Vienna is a city so beautiful that it spurred artistic ambitions in a young Adolf Hitler. To walk around Vienna all night with a beautiful stranger: one really doesn’t need more than that for a great story.

And so, Richard Linklater’s Before Sunrise (1995) doesn’t try to give you more. For an hour and a half, Jesse (Ethan Hawke) and Céline (Julie Delpy) walk and talk. And all the while, you are not only unable to notice the absence of a plot, you find it impossible to take your eyes off them. Before Sunrise boasts that rapidly dwindling entity: intelligent, witty and memorable dialogue. At the end of the film, you will find yourself itching to roam the city at night, on the off-chance that you run into a starry-eyed stranger.

While a memorable walk can change your ideas about romance forever, it also has the potential to aid spiritual awakening. The Way (2011), directed by Emilio Estevez and starring his father, Martin Sheen, is about one such epic walk: the ‘Camino de Santiago’, a traditional Catholic pilgrimage to the shrine of St James in Galicia, Spain. In the movie, ophthalmologist Thomas Avery (Sheen) decides to take the pilgrimage after his son dies in a storm along the same route. Along the way, he meets several fellow-pilgrims, who are on the road for very different reasons.

Sheen channelises the gravitas of his role as President Jed Bartlett from The West Wing , and adds a compelling vulnerability to proceedings here. The film is slow-burning and has somewhat predictable lines here and there, but Sheen’s reassuring screen presence and competent supporting acts by Deborah Kara Unger and James Nesbitt keep the pot boiling.

The last film on this list proves that a journey with a pet is often preferable to one with two-legged companions. Harry and Tonto (1974) is about Harry Coombes (Art Carney), a recently evicted elderly widower who decides to travel across the country with his pet cat Tonto. It’s not all walking here: there are bus and car rides along the way, but Carney and Tonto make quite the walking pair, each dealing with the ravages of old age in his own way. The film also features the ever-dependable Ellen Burstyn as Coombes’ daughter, a bookstore owner in Chicago. Carney hits it out of the ballpark with his performance as Coombes. In fact, he went on to beat Jack Nicholson ( Chinatown ) and Al Pacino ( The Godfather Part II ) to win the 1974 Academy Award for Best Actor.

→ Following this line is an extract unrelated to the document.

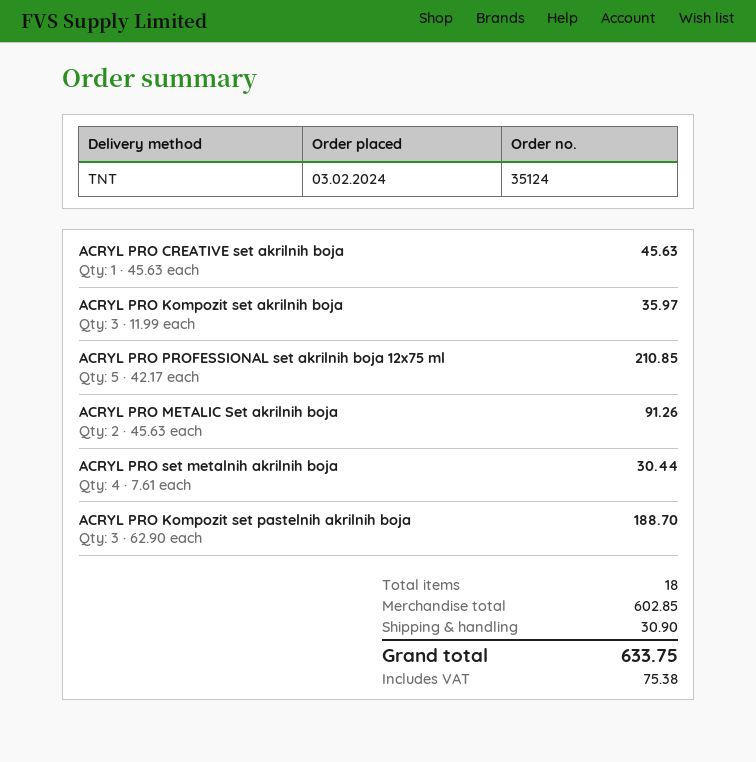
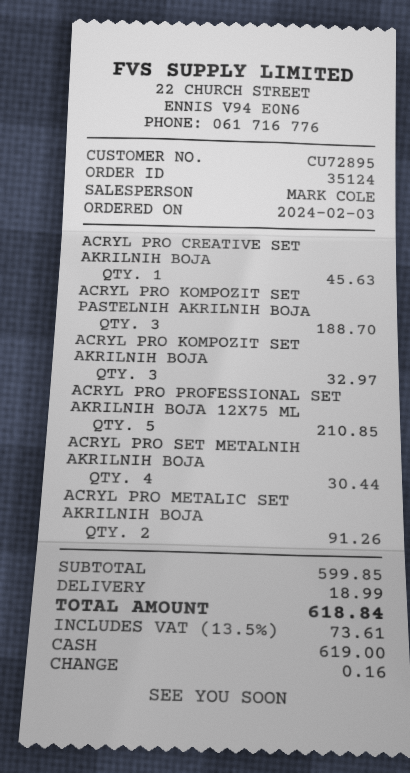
ACRYL PRO Kompozit set akrilnih boja: 3 for 35.97 -> 3 for 32.97
subtotal: 602.85 -> 599.85
shipping: 30.90 -> 18.99
tax: 75.38 -> 73.61
total: 633.75 -> 618.84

Be warned, though: reading these books and watching these films may cause your feet to take on a life of their own. Before you realise the true nature of your compulsion, you’ll be tying your shoelaces in double knots. I believe it was Ellen DeGeneres who once said: “My grandmother started walking five miles a day when she was 60. She’s 97 now, and we don’t know where the heck she is.”